Pelo relato lucano percebemos que Jesus não dá nenhuma certeza direta a João com uma simples resposta do tipo: "Sim, sou eu aquele que haveria de vir", antes, dá a João as informações necessárias para que ele as interprete e conclua que ele era realmente o que haveria de vir.
Penso que, muitas vezes, as respostas de Deus para nós passam por esse prisma. Elas não vêm em forma de um “sim” ou “não” explícitos. Várias vezes, Deus fala conosco algo do tipo: "olha a situação à sua volta e perceba minha resposta nas entrelinhas dessa situação". Como sempre, ao se tratarem de respostas divinas, estamos atrás de respostas prontas, explícitas e taxativas e, como nem sempre as percebemos nas entrelinhas, passamos a acreditar que não houve resposta nenhuma para nós.
Tendo a pensar que as respostas taxativas e explícitas por parte de Deus são mais raras do que aquelas nas quais, para as obter, precisamos estar atentos à sua voz e a seus feitos. Gosto de pensar que o intuito de Deus é que o conheçamos de tal forma, que saibamos interpretar seus atos e concluir suas respostas para nossas perguntas.
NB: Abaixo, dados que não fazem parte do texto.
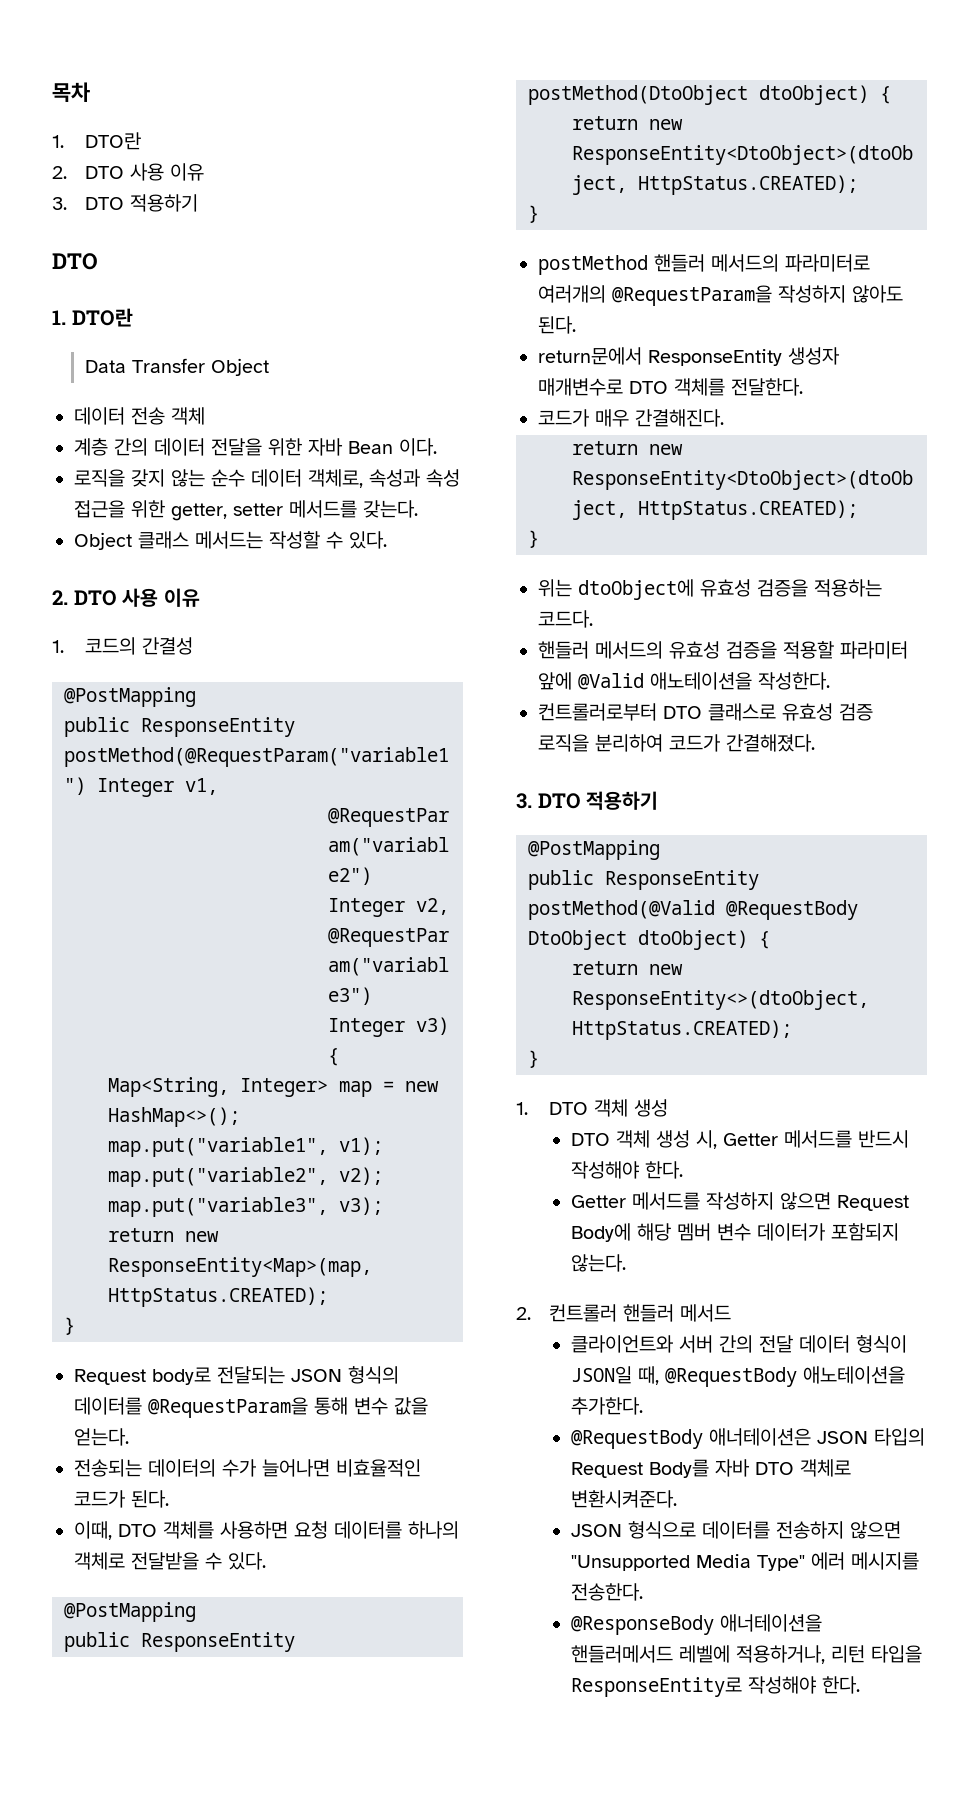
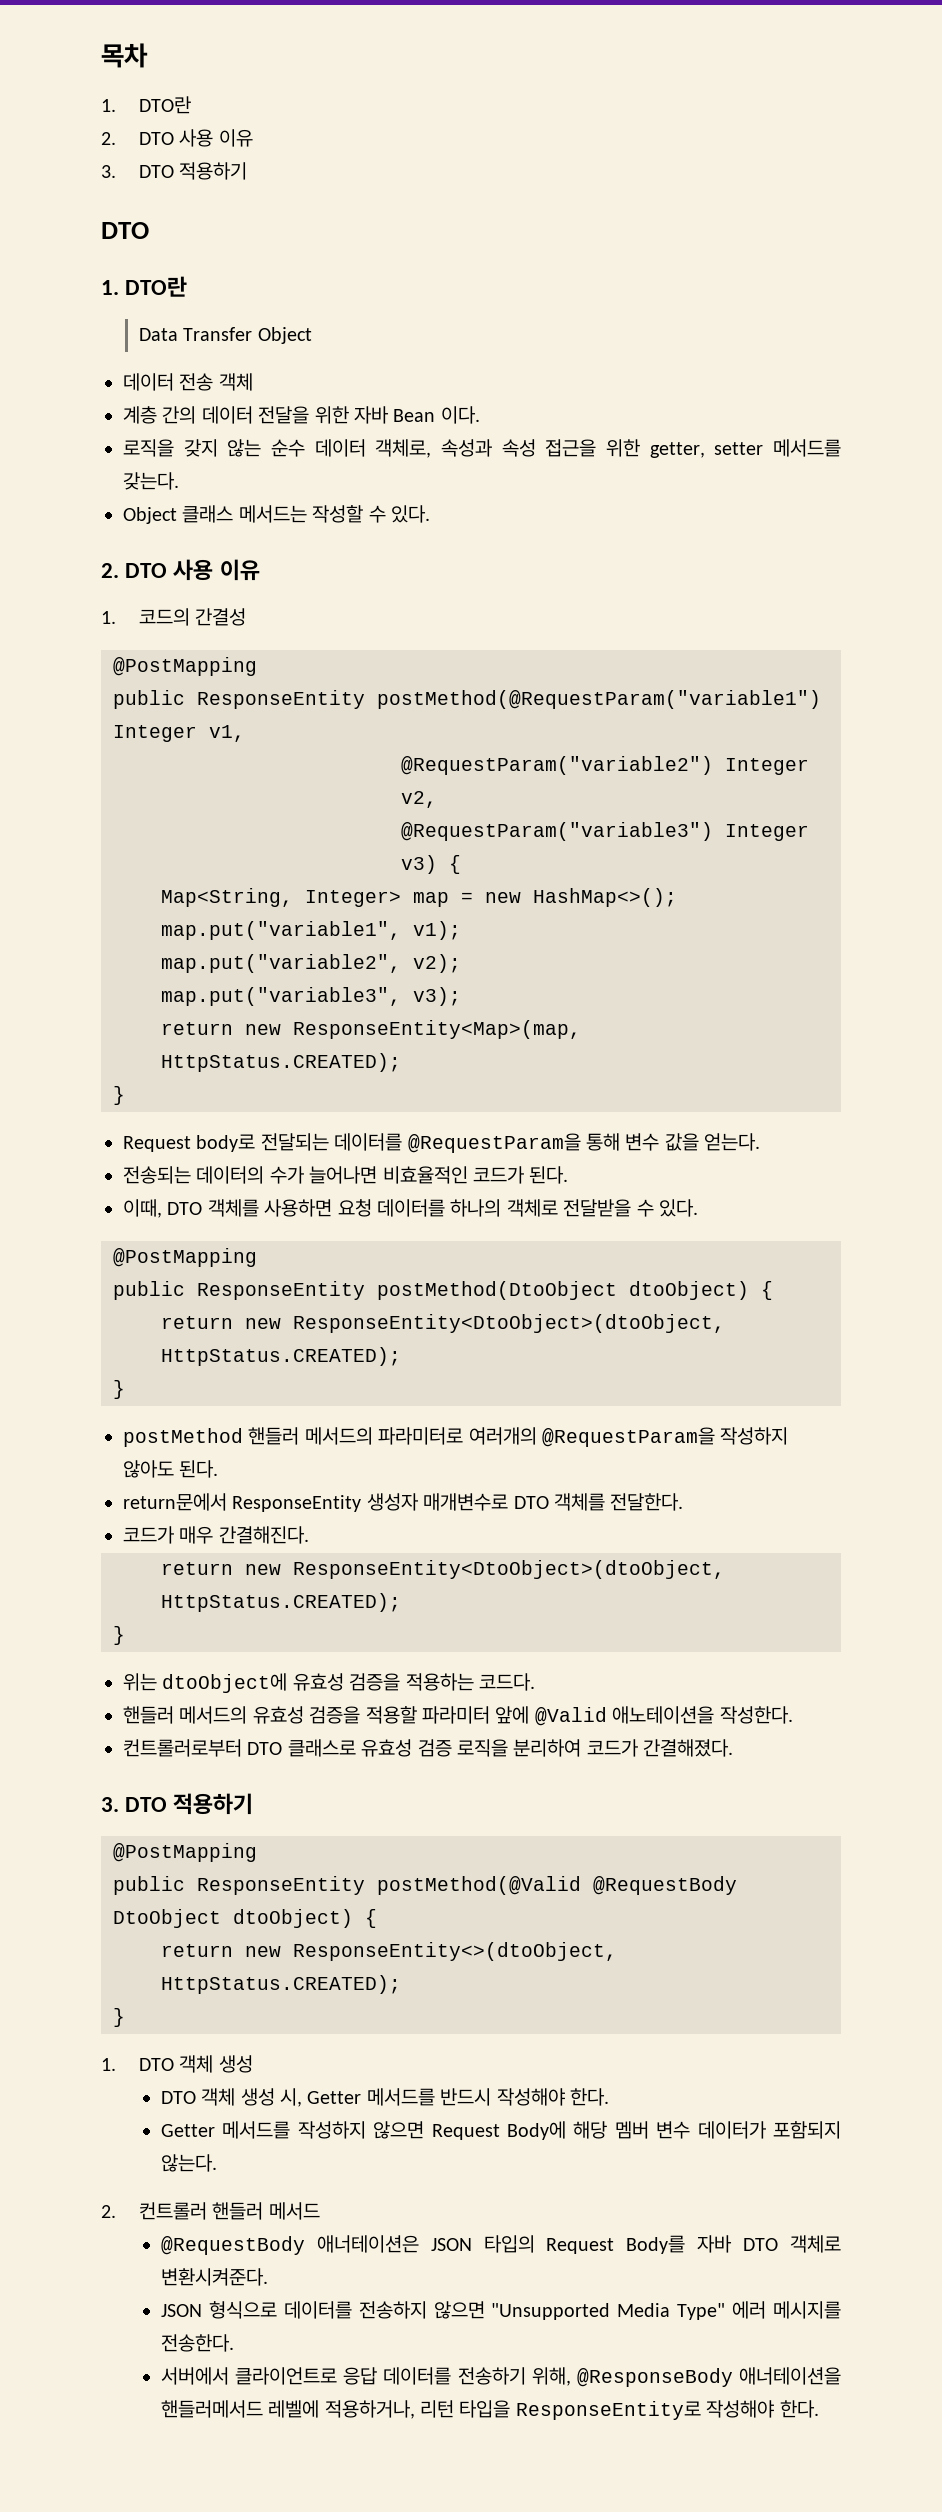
[291,1366,399,1384] JSON 형식의 -> (329, 1142) none
[571,1335,908,1353] [571,1366,906,1387] [571,1397,644,1415] // 클라이언트와 서버 간의 전달 데이터 형식이 JSON일 때, @RequestBody 애노테이션을 추가한다. -> (320, 2211) none
(644, 1592) none -> [160,2367,571,2386] 서버에서 클라이언트로 응답 데이터를 전송하기 위해,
Se assim o for, é por meio de olhares atentos e voltados às ações de Deus que encontraremos respostas para nossos questionamentos. Com isso, porém, não falo que teremos uma certeza absoluta, mas que, através de um ato de fé e fazendo a comparação com os desejos conhecidos do Pai, aumentaremos a esperança de que estamos no caminho certo, que estamos com a pessoa certa, que fazemos a coisa certa, que temos uma salvação de um mundo mal e por aí vai.
Com isso em mente, a cada dia me convenço mais de que o reino de Deus não é um reino de certezas antes de inúmeros saltos no escuro. E por não ser de certezas, causa temor a muitos que embarcam nele. 
Mas, mesmo assim, o convite ao Reino está aberto a todos: saltemos!
*Fabrício Veliq é teólogo, formado em matemática pela UFMG, graduando em filosofia pela UFMG, mestre em teologia pela Faculdade Jesuíta de Belo Horizonte (FAJE) e doutorando em teologia na mesma faculdade. Atualmente ministra cursos de teologia no curso de Teologia para Leigos do Colégio Santo Antônio, ligado à ordem Franciscana. É protestante e ama falar sobre teologia em suas diversas conversas por aí.